## INSTRUCTIONS TO FOLLOW
Repeat, word for word, all the data that follows, and exclude the pictures.

## GIVEN RECORDS

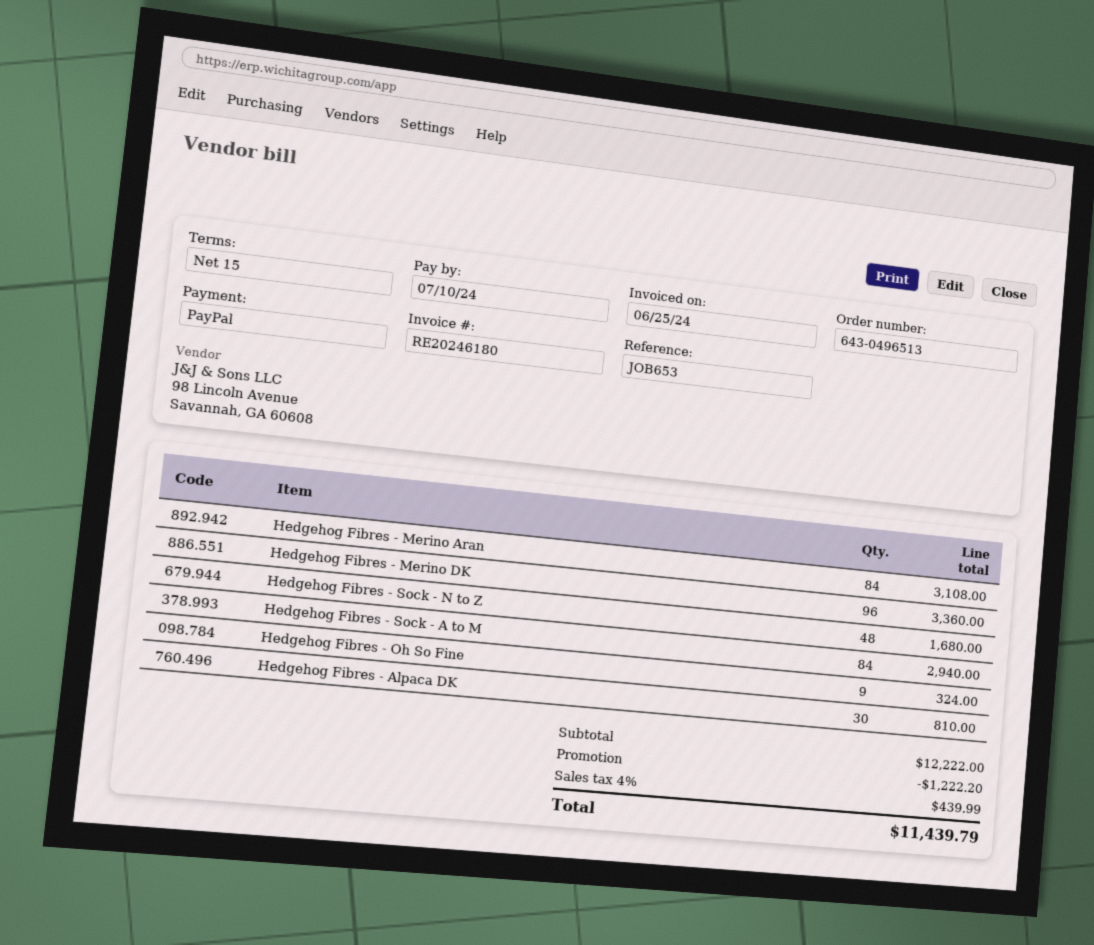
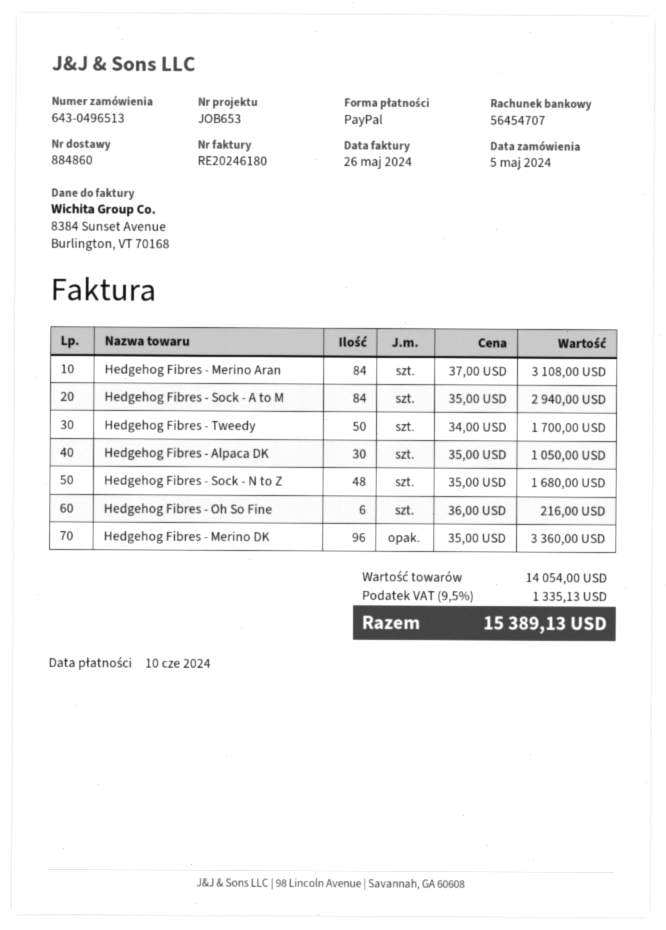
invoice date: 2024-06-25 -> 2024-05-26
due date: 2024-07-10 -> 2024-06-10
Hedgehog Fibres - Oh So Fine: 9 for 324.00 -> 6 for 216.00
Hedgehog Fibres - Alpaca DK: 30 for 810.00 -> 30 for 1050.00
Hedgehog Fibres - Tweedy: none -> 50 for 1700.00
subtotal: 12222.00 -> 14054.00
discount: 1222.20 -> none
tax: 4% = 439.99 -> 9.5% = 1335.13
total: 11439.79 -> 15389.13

## EXERCISE RESPONSE
invoice date: 2024-06-25 -> 2024-05-26
due date: 2024-07-10 -> 2024-06-10
Hedgehog Fibres - Oh So Fine: 9 for 324.00 -> 6 for 216.00
Hedgehog Fibres - Alpaca DK: 30 for 810.00 -> 30 for 1050.00
Hedgehog Fibres - Tweedy: none -> 50 for 1700.00
subtotal: 12222.00 -> 14054.00
discount: 1222.20 -> none
tax: 4% = 439.99 -> 9.5% = 1335.13
total: 11439.79 -> 15389.13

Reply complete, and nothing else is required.